WHAT YOU HAVE TO DO
Copy the listing as it is written, and leave each picture out.
=-=-=-=-=
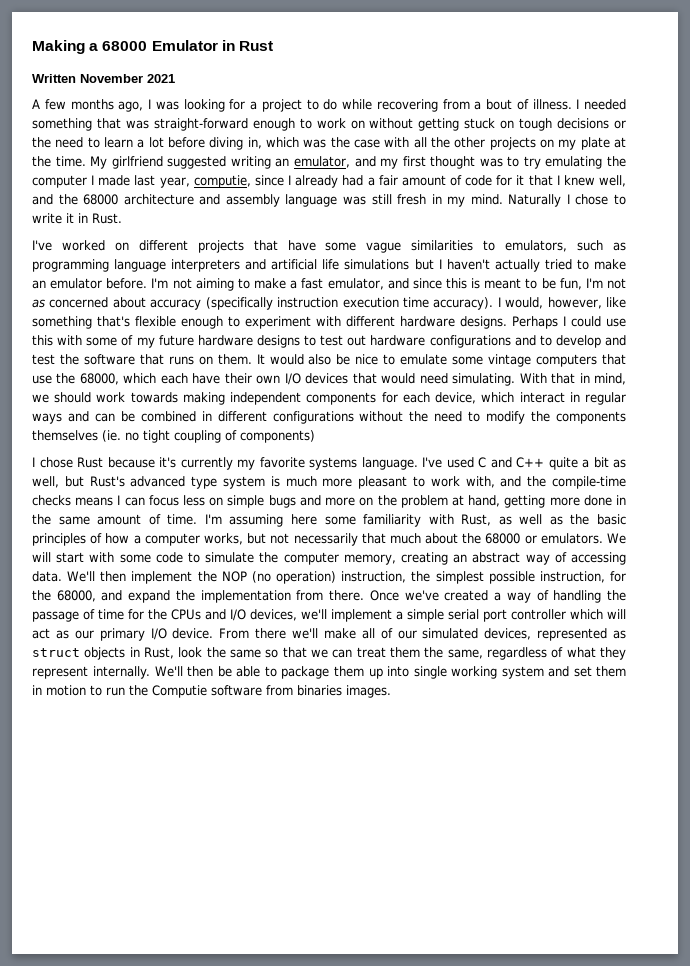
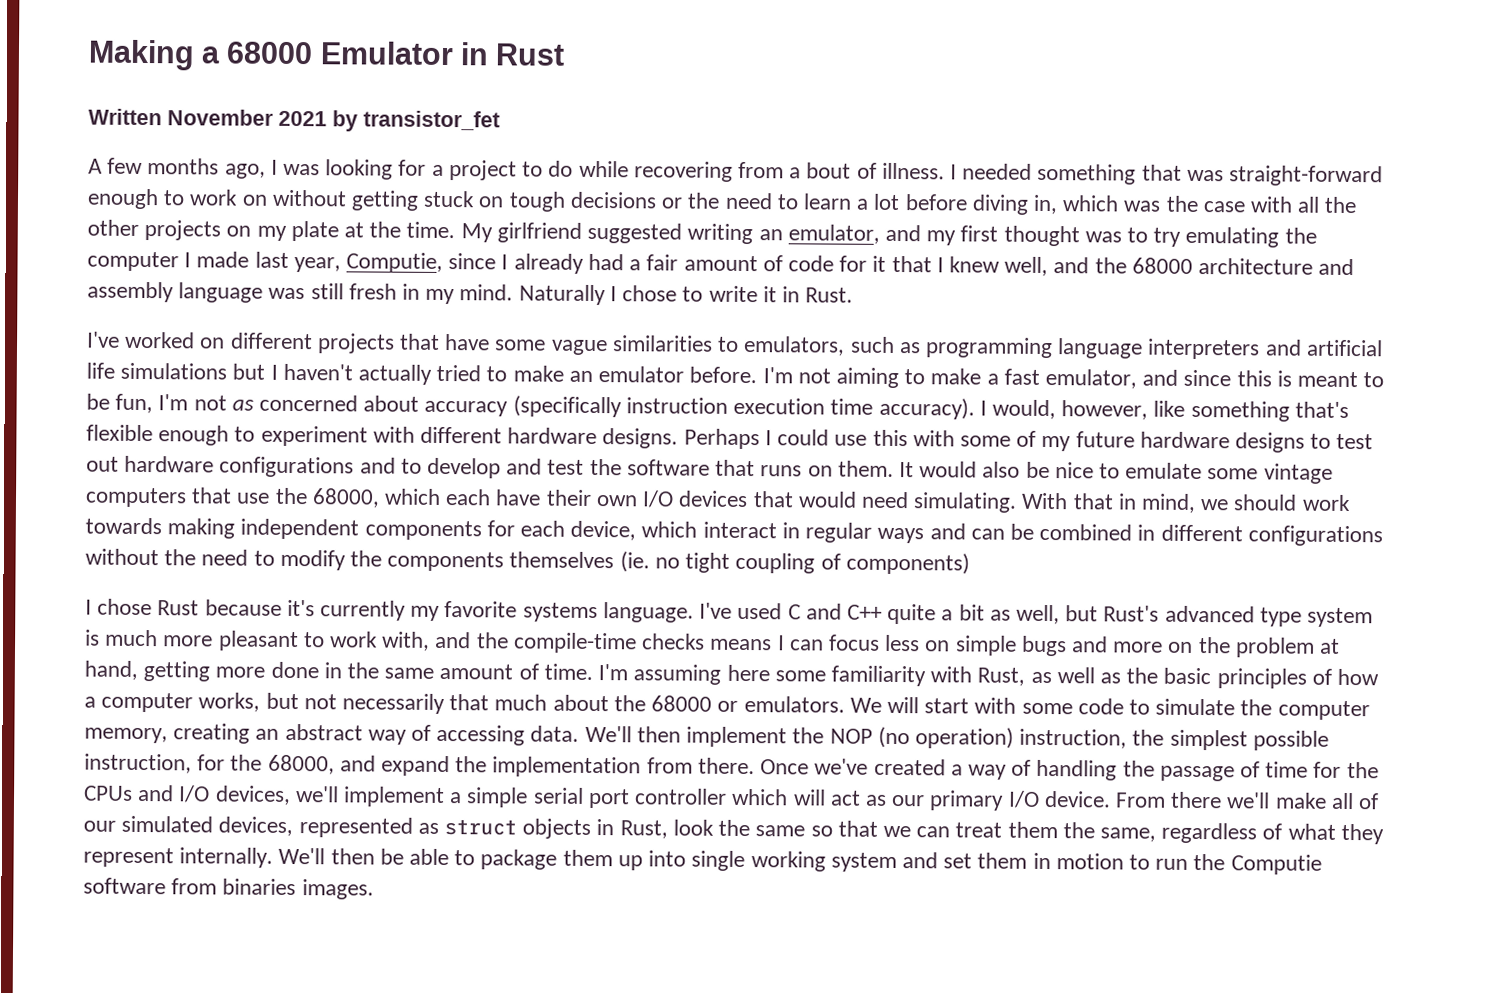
- Written November 2021
+ Written November 2021 by transistor_fet
- My girlfriend suggested writing an emulator, and my first thought was to try emulating the computer I made last year, computie, since I already had a fair amount of code for it that I knew well, and the 68000 architecture and assembly language was still fresh in my mind.
+ My girlfriend suggested writing an emulator, and my first thought was to try emulating the computer I made last year, Computie, since I already had a fair amount of code for it that I knew well, and the 68000 architecture and assembly language was still fresh in my mind.

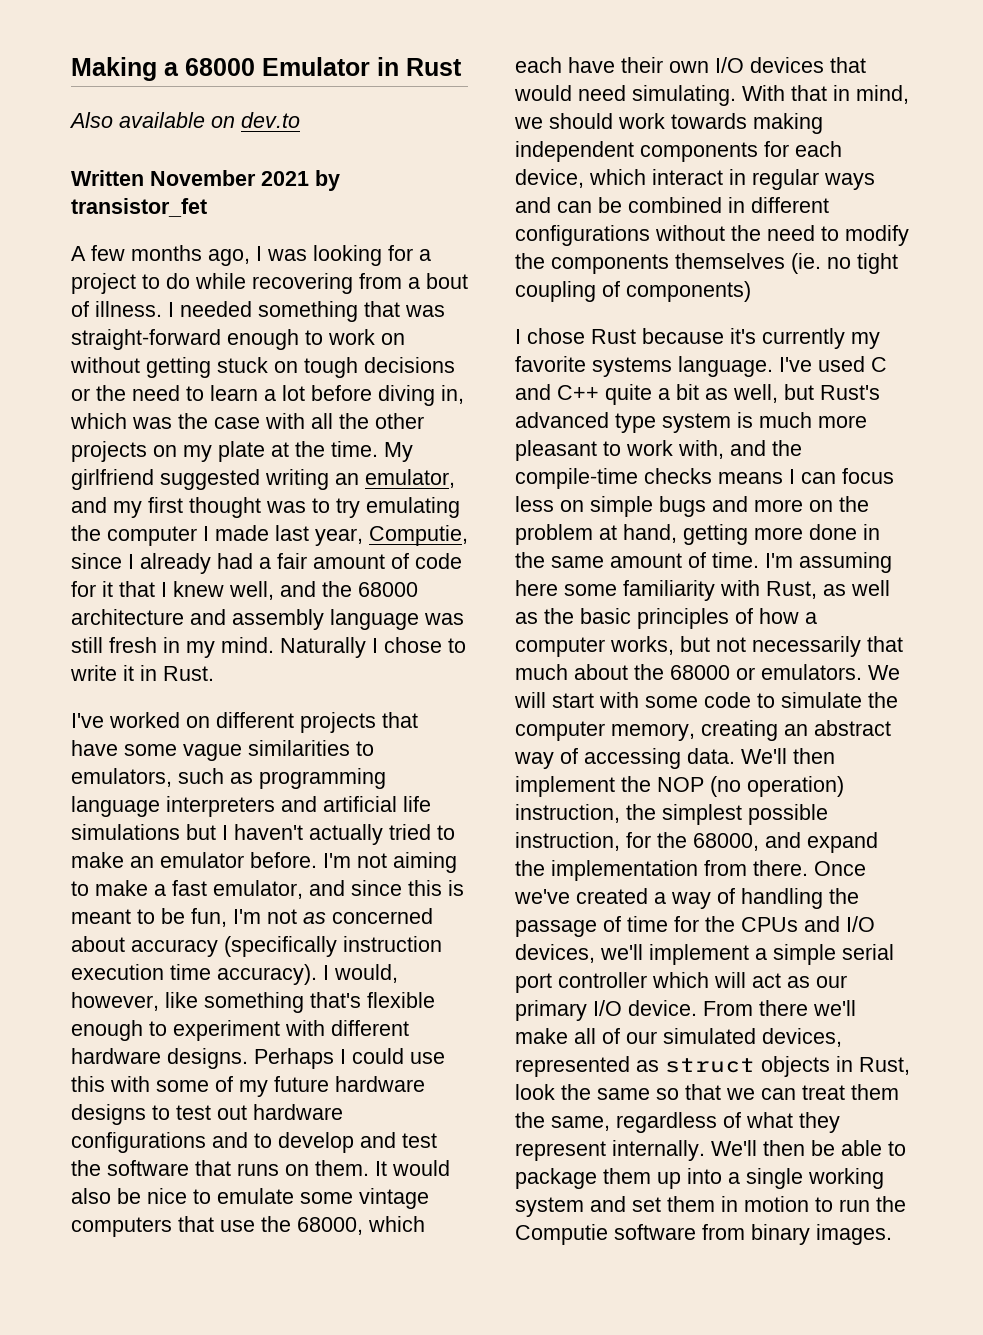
+ Also available on dev.to
- We'll then be able to package them up into single working system and set them in motion to run the Computie software from binaries images.
+ We'll then be able to package them up into a single working system and set them in motion to run the Computie software from binary images.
=-=-=-=-=
TASK OUTPUT
- Written November 2021
+ Written November 2021 by transistor_fet
- My girlfriend suggested writing an emulator, and my first thought was to try emulating the computer I made last year, computie, since I already had a fair amount of code for it that I knew well, and the 68000 architecture and assembly language was still fresh in my mind.
+ My girlfriend suggested writing an emulator, and my first thought was to try emulating the computer I made last year, Computie, since I already had a fair amount of code for it that I knew well, and the 68000 architecture and assembly language was still fresh in my mind.

+ Also available on dev.to
- We'll then be able to package them up into single working system and set them in motion to run the Computie software from binaries images.
+ We'll then be able to package them up into a single working system and set them in motion to run the Computie software from binary images.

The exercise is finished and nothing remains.